From the entries below, retype only the lines from the one with "2022: 1000 -> 1200" through the one with "humidity, 00:43: none -> 87.38", exactly as written.

——

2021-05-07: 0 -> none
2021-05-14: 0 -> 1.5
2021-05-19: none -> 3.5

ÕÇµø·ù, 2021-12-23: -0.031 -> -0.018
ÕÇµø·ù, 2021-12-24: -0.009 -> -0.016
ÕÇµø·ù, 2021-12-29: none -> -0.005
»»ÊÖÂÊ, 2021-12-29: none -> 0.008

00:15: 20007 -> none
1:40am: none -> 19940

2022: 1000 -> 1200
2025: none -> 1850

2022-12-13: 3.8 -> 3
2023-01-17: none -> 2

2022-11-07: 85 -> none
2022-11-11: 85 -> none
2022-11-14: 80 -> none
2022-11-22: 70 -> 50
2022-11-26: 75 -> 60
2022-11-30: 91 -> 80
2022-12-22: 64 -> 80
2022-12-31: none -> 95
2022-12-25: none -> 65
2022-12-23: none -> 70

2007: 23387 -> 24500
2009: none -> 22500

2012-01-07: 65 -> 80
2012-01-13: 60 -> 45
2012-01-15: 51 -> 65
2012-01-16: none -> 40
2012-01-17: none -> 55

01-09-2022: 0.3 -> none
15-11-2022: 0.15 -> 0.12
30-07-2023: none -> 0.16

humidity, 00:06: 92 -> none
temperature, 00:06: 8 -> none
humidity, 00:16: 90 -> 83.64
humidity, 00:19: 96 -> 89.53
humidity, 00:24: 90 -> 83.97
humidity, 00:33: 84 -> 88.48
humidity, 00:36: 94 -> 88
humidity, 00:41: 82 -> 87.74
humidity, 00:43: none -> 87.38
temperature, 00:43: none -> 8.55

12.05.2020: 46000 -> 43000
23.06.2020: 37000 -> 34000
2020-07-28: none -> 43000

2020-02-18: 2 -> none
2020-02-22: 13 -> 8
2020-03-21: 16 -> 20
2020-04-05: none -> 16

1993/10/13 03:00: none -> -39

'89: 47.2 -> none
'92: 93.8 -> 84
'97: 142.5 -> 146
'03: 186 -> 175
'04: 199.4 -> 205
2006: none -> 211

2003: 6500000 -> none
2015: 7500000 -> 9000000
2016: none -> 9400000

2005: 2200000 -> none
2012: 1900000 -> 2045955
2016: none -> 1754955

——

**SOLVED PROBLEM**
2022: 1000 -> 1200
2025: none -> 1850

2022-12-13: 3.8 -> 3
2023-01-17: none -> 2

2022-11-07: 85 -> none
2022-11-11: 85 -> none
2022-11-14: 80 -> none
2022-11-22: 70 -> 50
2022-11-26: 75 -> 60
2022-11-30: 91 -> 80
2022-12-22: 64 -> 80
2022-12-31: none -> 95
2022-12-25: none -> 65
2022-12-23: none -> 70

2007: 23387 -> 24500
2009: none -> 22500

2012-01-07: 65 -> 80
2012-01-13: 60 -> 45
2012-01-15: 51 -> 65
2012-01-16: none -> 40
2012-01-17: none -> 55

01-09-2022: 0.3 -> none
15-11-2022: 0.15 -> 0.12
30-07-2023: none -> 0.16

humidity, 00:06: 92 -> none
temperature, 00:06: 8 -> none
humidity, 00:16: 90 -> 83.64
humidity, 00:19: 96 -> 89.53
humidity, 00:24: 90 -> 83.97
humidity, 00:33: 84 -> 88.48
humidity, 00:36: 94 -> 88
humidity, 00:41: 82 -> 87.74
humidity, 00:43: none -> 87.38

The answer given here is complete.